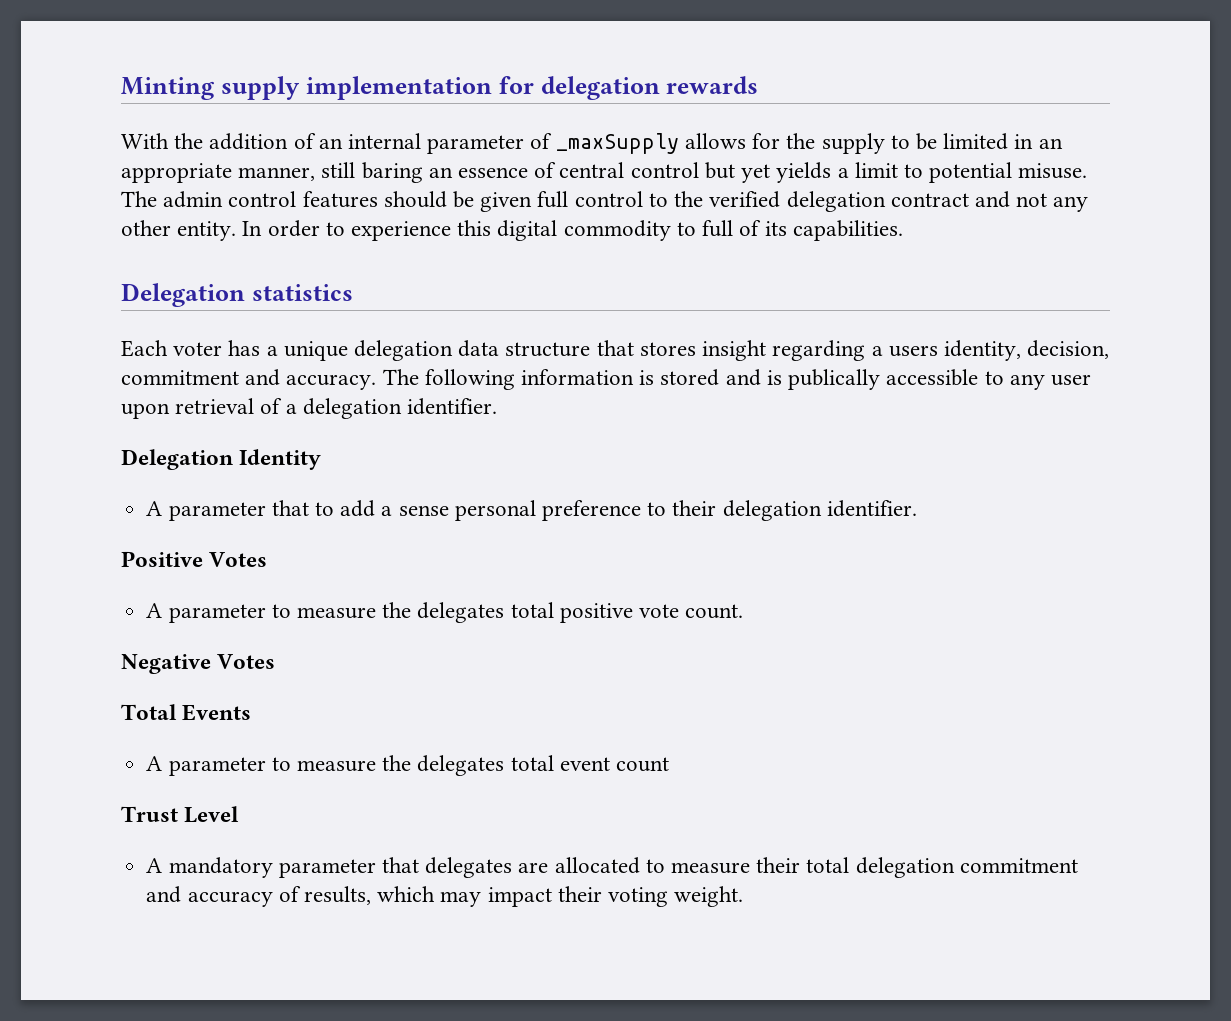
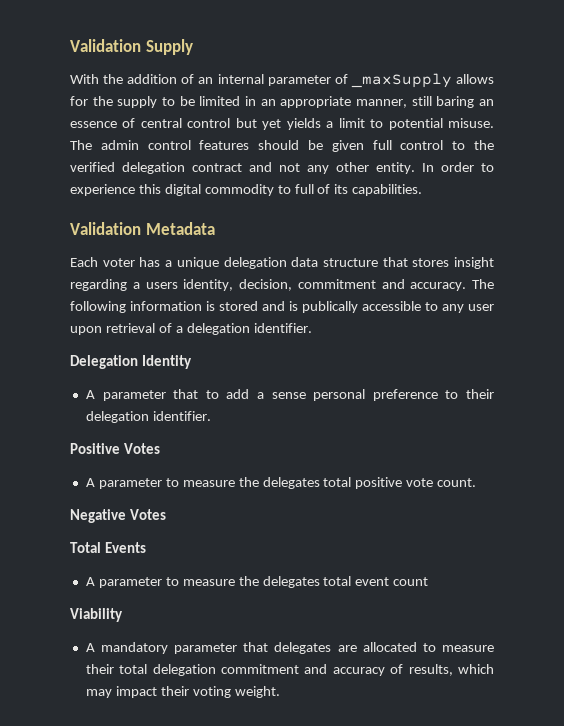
[121,76,759,100] Minting supply implementation for delegation rewards -> [70,39,193,55] Validation Supply
[121,283,353,307] Delegation statistics -> [70,222,215,235] Validation Metadata
[121,806,240,823] Trust Level -> [70,608,123,622] Viability

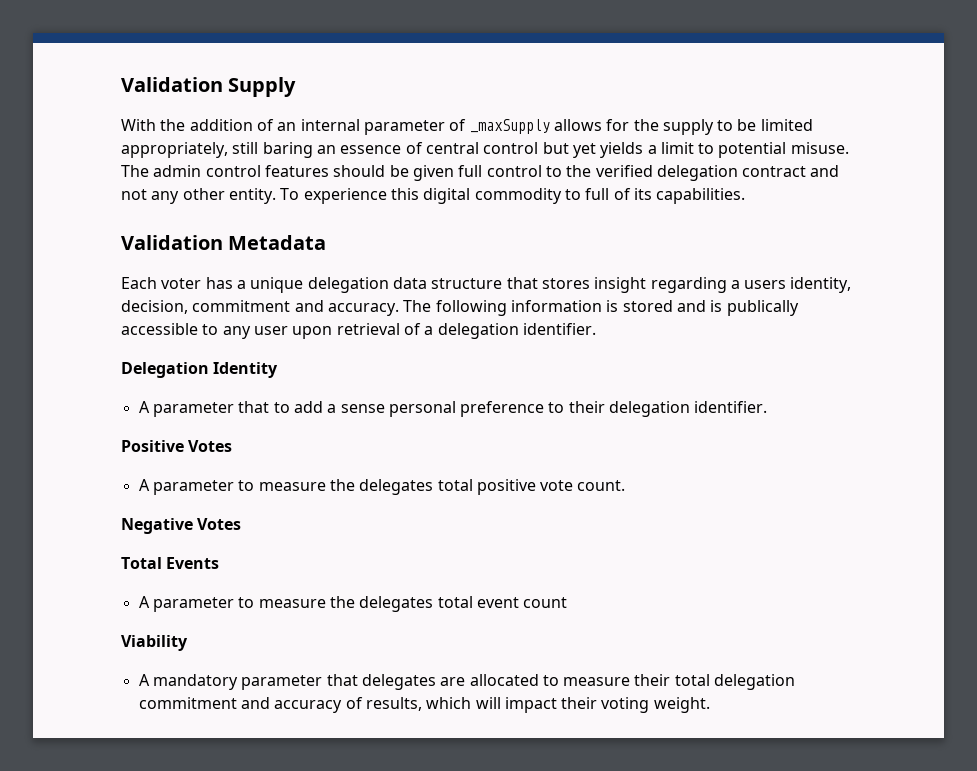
[245,96,407,108] in an appropriate manner, -> [121,142,228,158] appropriately,
[422,162,494,172] In order to -> [280,188,300,200] To
[85,689,112,698] may -> [475,697,501,709] will

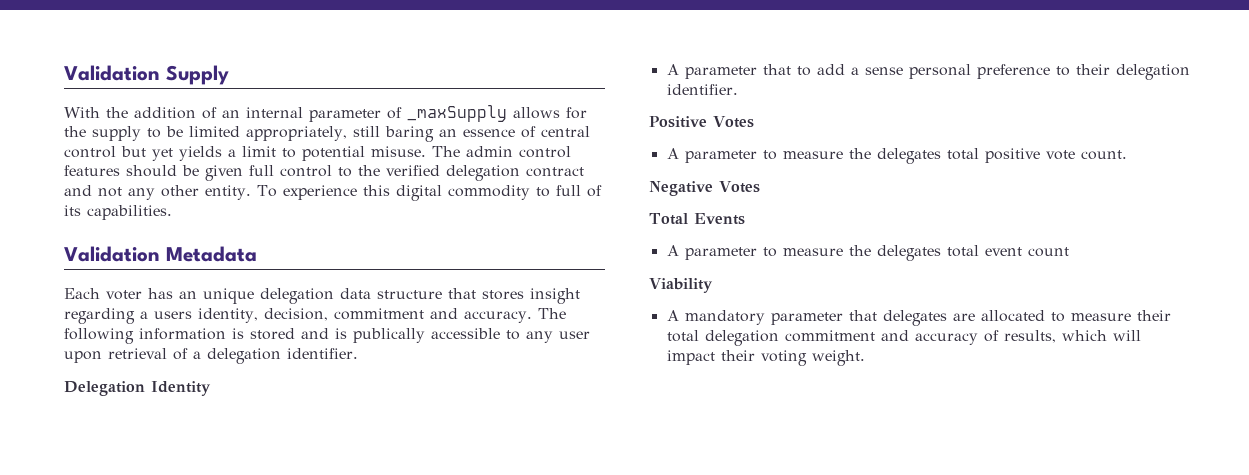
[236,280,246,289] a -> [179,291,197,299] an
--------------------
◆ **Exercise objective**: Transcribe all of the material exactly and leave out its pictures.

◆ **Final answer**:
[121,76,759,100] Minting supply implementation for delegation rewards -> [70,39,193,55] Validation Supply
[121,283,353,307] Delegation statistics -> [70,222,215,235] Validation Metadata
[121,806,240,823] Trust Level -> [70,608,123,622] Viability

[245,96,407,108] in an appropriate manner, -> [121,142,228,158] appropriately,
[422,162,494,172] In order to -> [280,188,300,200] To
[85,689,112,698] may -> [475,697,501,709] will

[236,280,246,289] a -> [179,291,197,299] an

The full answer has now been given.